Git tutorial: Get started with Git version control

Learn how Git manages versions and how to install the necessary software to access Git servers where your software project will be stored

Git tutorial: Get started with Git version control
Thinkstock

This article introduces you to Git, including how to install the necessary software to access Git servers where your software project will be stored.

Version control concepts

To understand Git and the concept of version control, looking at version control from an historical perspective is helpful. There have been three generations of version control software.

The first generation

The first generation was very simple. Developers worked on the same physical system and “checked out” one file at a time.
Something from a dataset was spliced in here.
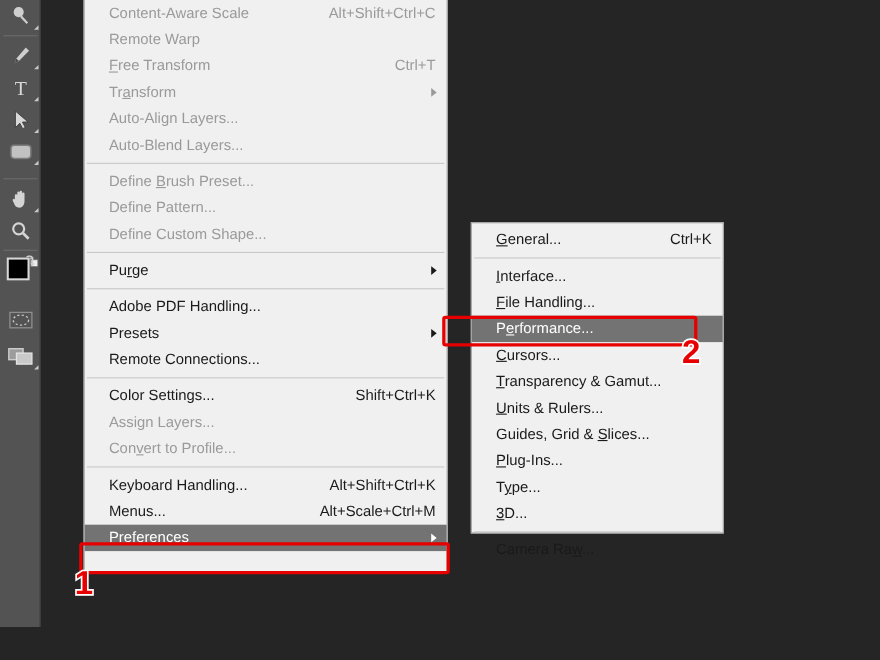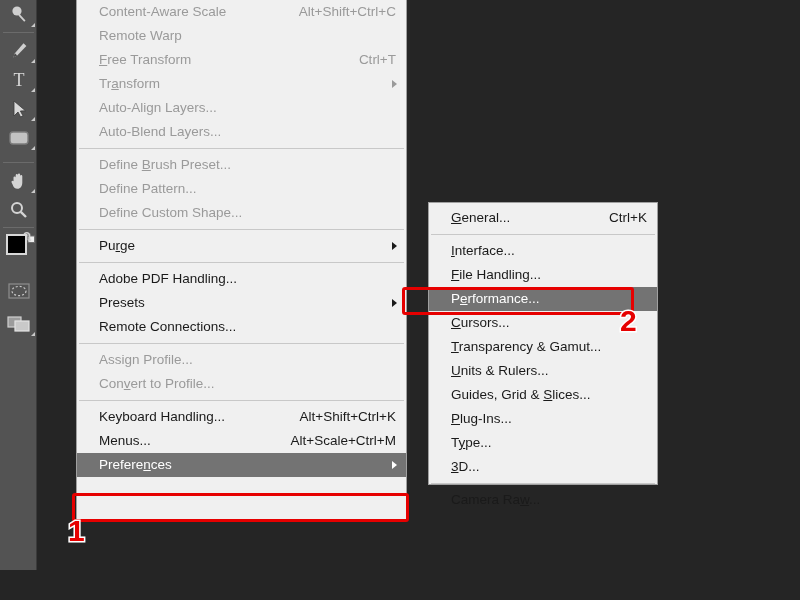"Color Settings..." div.mi { html: none -> <div> <span>Color Settin<u>g</u>s...</span> <span>Shift+Ctrl+K</span> </div> }
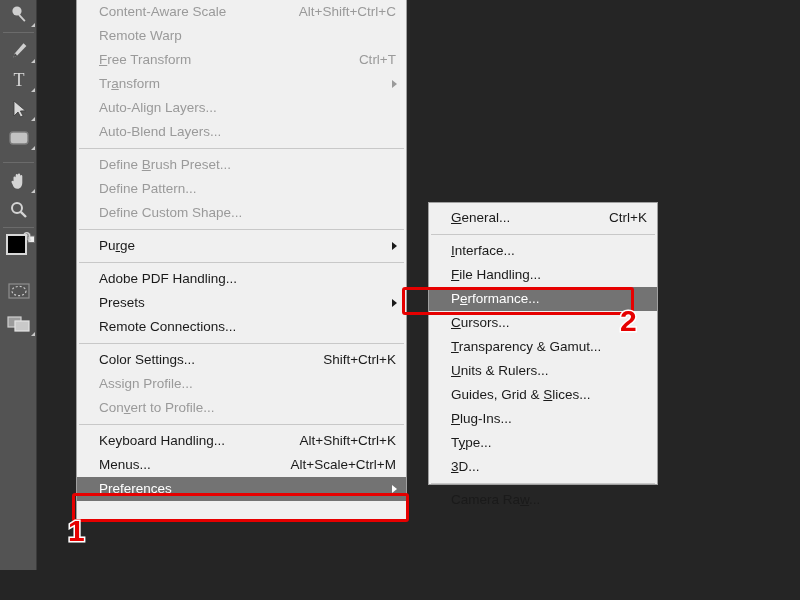"Assign Profile..." span.label { text: Profile -> Layers }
This generation of version control software made use of a technique called file locking. When a developer checked out a file, it was locked so no other developer could edit the file. 

Examples of first-generation version control software include Revision Control System (RCS) and Source Code Control System (SCCS).

The second generation

The problems with the first generation included the following:

  • Only one developer could work on a file at a time. This resulted in a bottleneck in the development process.

  • Developers had to log in directly to the system that contained the version control software.

These problems were solved in the second generation of version control software. In the second generation, files are stored on a centralized server in a repository. Developers can check out separate copies of a file. When the developer completes work on a file, the file is checked in to the repository. 

If two developers check out the same version of a file, then the potential for issues exists. This is handled by a process called a merge.

What is a merge? Suppose two developers, Bob and Sue, check out version 5 of a file named abc.txt. After Bob completes his work, he checks the file back in. Typically, this results in a new version of the file, version 6.

Sometime later, Sue checks in her file. This new file must incorporate her changes and Bob’s changes. This is accomplished through the process of a merge.

Depending on the version control software that you use, there could be different ways to handle this merge. In some cases, such as when Bob and Sue have worked on completely different parts of the file, the merge process is very simple. However, in cases in which Sue and Bob worked on the same lines of code in the file, the merge process can be more complex. In those cases, Sue will have to make decisions, such as whether Bob’s code or her code will be in the new version of the file.

After the merge process completes, the process of committing the file to the repository takes place. To commit a file essentially means to create a new version in the repository; in this case, version 7 of the file.

Examples of second-generation version control software include Concurrent Versions System (CVS) and Subversion.

The third generation

The third generation is referred to as distributed version control systems (DVCSs). As with the second generation, a central repository server contains all of the files for the project. However, developers don’t check out individual files from the repository. Instead, the entire project is checked out, allowing the developer to work on the complete set of files rather than just individual files. 

Another (very big) difference between the second and third generation of version control software has to do with how the merge and commit process works. As previously mentioned, the steps in the second generation are to perform a merge and then commit the new version to the repository.

With third-generation version control software, files are checked in and then they are merged. 

For example, let’s say two developers check out a file that is based on the third version. If one developer checks that file in, resulting in a version 4 of the file, the second developer must first merge the changes from his checked-out copy with the changes of version 4 (and, potentially, other versions). After the merge is complete, the new version can be committed to the repository as version 5.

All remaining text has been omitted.